Archive for the 'pattern' Category


The Double-Decker Train Conductor Problem

One of the things I love about being a software developer is the fractal nature of our work. When we design a system we are almost always taking some piece of the universe and attempting to deconstruct it and model it so that it can run inside a computer. Examples of good (or bad) design are all around us, and our work demands that we draw on these examples to create a working piece of software. And software itself is nothing more than a bunch of bits and registers and some electricity that’s pretending to be more than the sum of its parts.

So I found myself reading Coders at Work on the 8:06 train the other day. I don’t usually catch the 8:06. The 8:06 is a double-decker train. And watching the conductor come through to collect our tickets I realized he represented a real-world example of a mutex.

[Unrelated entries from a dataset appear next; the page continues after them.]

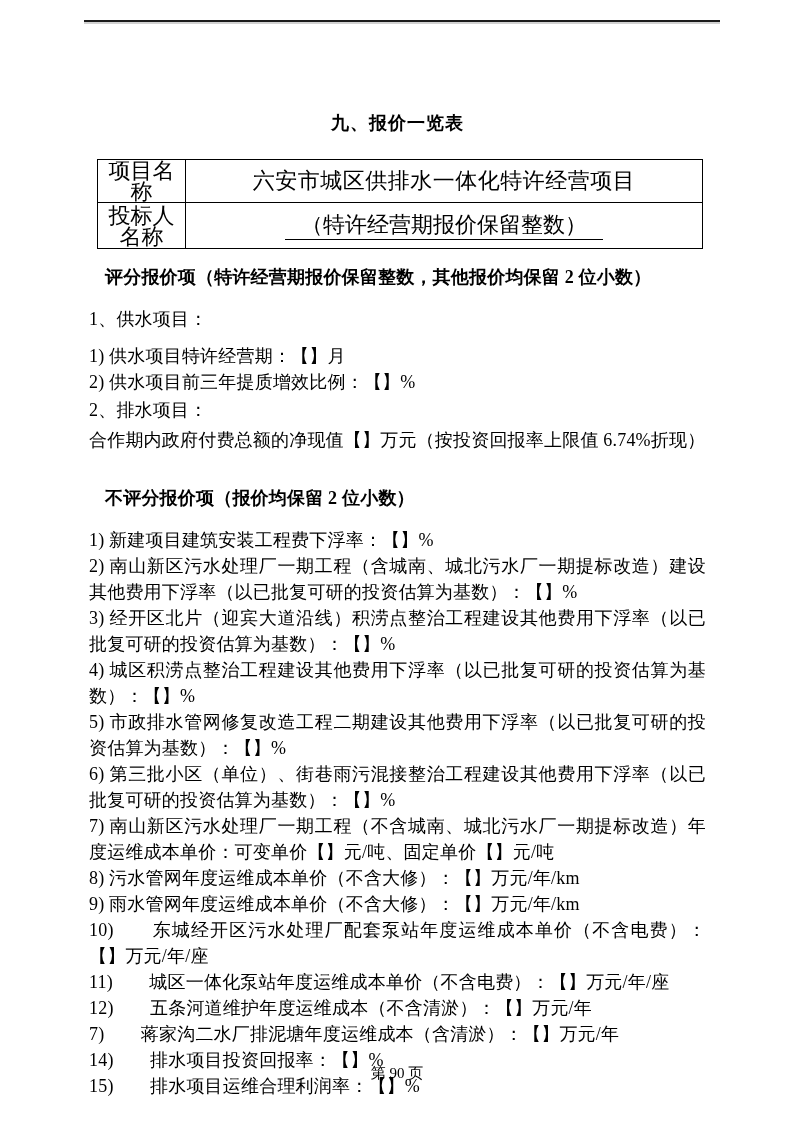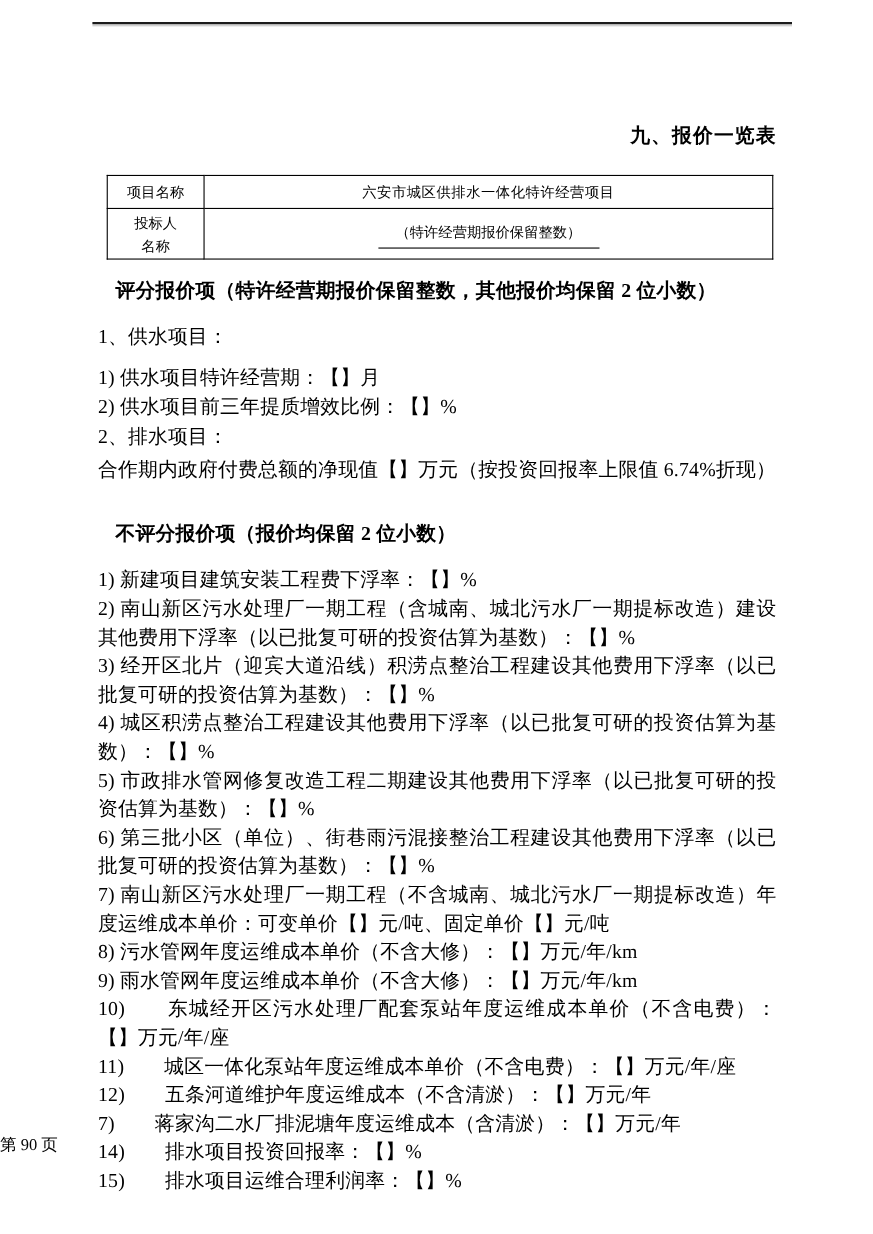--- a/index.html
+++ b/index.html
@@ -10,31 +10,31 @@
     position:relative; overflow:hidden;
   }
   .header-rule {
     position:absolute; top:20px; left:84px; width:636px; height:2px;
     background:#1b1b1b; box-shadow:0 2px 0 rgba(0,0,0,0.18);
   }
   .flow {
     position:absolute; top:113px; left:89px; width:617px;
   }
   .doc-title {
-    margin:0; text-align:right;
+    margin:0; text-align:center;
     font-size:18px; font-weight:bold; line-height:20px;
     letter-spacing:1px;
   }
   table.info-table {
     border-collapse:collapse; table-layout:fixed;
     width:606px; margin:26px 0 0 8px;
   }
   table.info-table td {
     border:1.5px solid #000; padding:0 2px;
-    font-size:13px; text-align:center; vertical-align:middle;
+    font-size:22px; text-align:center; vertical-align:middle;
   }
   td.cell-label { width:83px; line-height:21px; white-space:pre-line; }
   tr.row-1 { height:30px; }
   tr.row-2 { height:46px; }
   .cell-value-bold { font-weight:normal; letter-spacing:0.5px; }
   .fill-underline {
     display:inline-block; border-bottom:1.5px solid #000;
     padding:0 16px 3px 16px; line-height:22px;
   }
   .para, .list-item {
@@ -47,22 +47,22 @@
   }
   .h-scored   { margin-top:15px; }
   .p-s0 { margin-top:4px; }
   .p-s1 { margin-top:11px; }
   .p-s2 { margin-top:0; }
   .p-s3 { margin-top:2px; }
   .p-s4 { margin-top:4px; }
   .h-unscored { margin-top:32px; }
   .unscored-list { margin-top:14px; }
   .page-footer {
-    position:absolute; top:1031px; left:0; width:794px;
-    text-align:left; font-size:15px; line-height:20px;
+    position:absolute; top:1063px; left:0; width:794px;
+    text-align:center; font-size:15px; line-height:20px;
   }
 </style>
 </head>
 <body>
 
 <div class="header-rule"></div>
 
 <div class="flow">
 
   <h1 class="doc-title">九、报价一览表</h1>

This day there was only 1 conductor for both levels of the double-decker. It dawned on me that it would be very easy for someone to avoid having to pay by hanging out in the upper level and waiting for the conductor to collect the tickets from the lower level, then sneaking down to the lower level while the conductor moves to the upper level.

The lone conductor represented a flawed algorithm. There was no lock on the resource (exit door = I/O stream?). Adding another conductor could solve the leakage problem and lock the resource. But that would limit (or serialize) the free flow of passengers to and from the car.

I could probably go on exaggerating this example for while but I think you probably get the point.

0 comments

Wherein I Question the Usefulness of MVC

I decided to use CodeIgniter for a PHP project that I’m working on. CodeIgniter is an MVC framework, not too unlike CakePHP. At least I imagine they’re very similar, but I can’t say for sure as the reason I chose CodeIgniter over CakePHP was that the CakePHP documentation is a mess and I didn’t have time to wade through it. CodeIgniter has been fairly easy to work with so far. I’m sure there are tons of CodeIngiter reviews by developers like me out there, so I won’t bore you with that just yet (future post!).

This post is about Model-View-Controller (MVC) architecture. Like any developer, I’ve read countless retellings of why patterns and MVC are good for your code. True to form, I think those claims are overblown. I’ve worked with people that do everything “By the Book” and I’ve worked with people that hack everything together as best they can. Seeing both sides of it I honestly can’t say that one made my life any better than the other. Unstructured code, if kept reigned in to some degree, can be incredibly flexible and allow you to be agile in the face of rapidly-changing priorities.

For instance, I’m not above having SQL statements in a JSP file. I don’t love it. I try to avoid it if it’s going to get messy. But I don’t think it’s something to be embarrassed about. I can’t tell you how many times I’ve been able to move a change out in minutes rather than weeks because I was able to tweak a query in the JSP. No, it’s not “By the Book”. But it works, and in the end that’s what you get paid for.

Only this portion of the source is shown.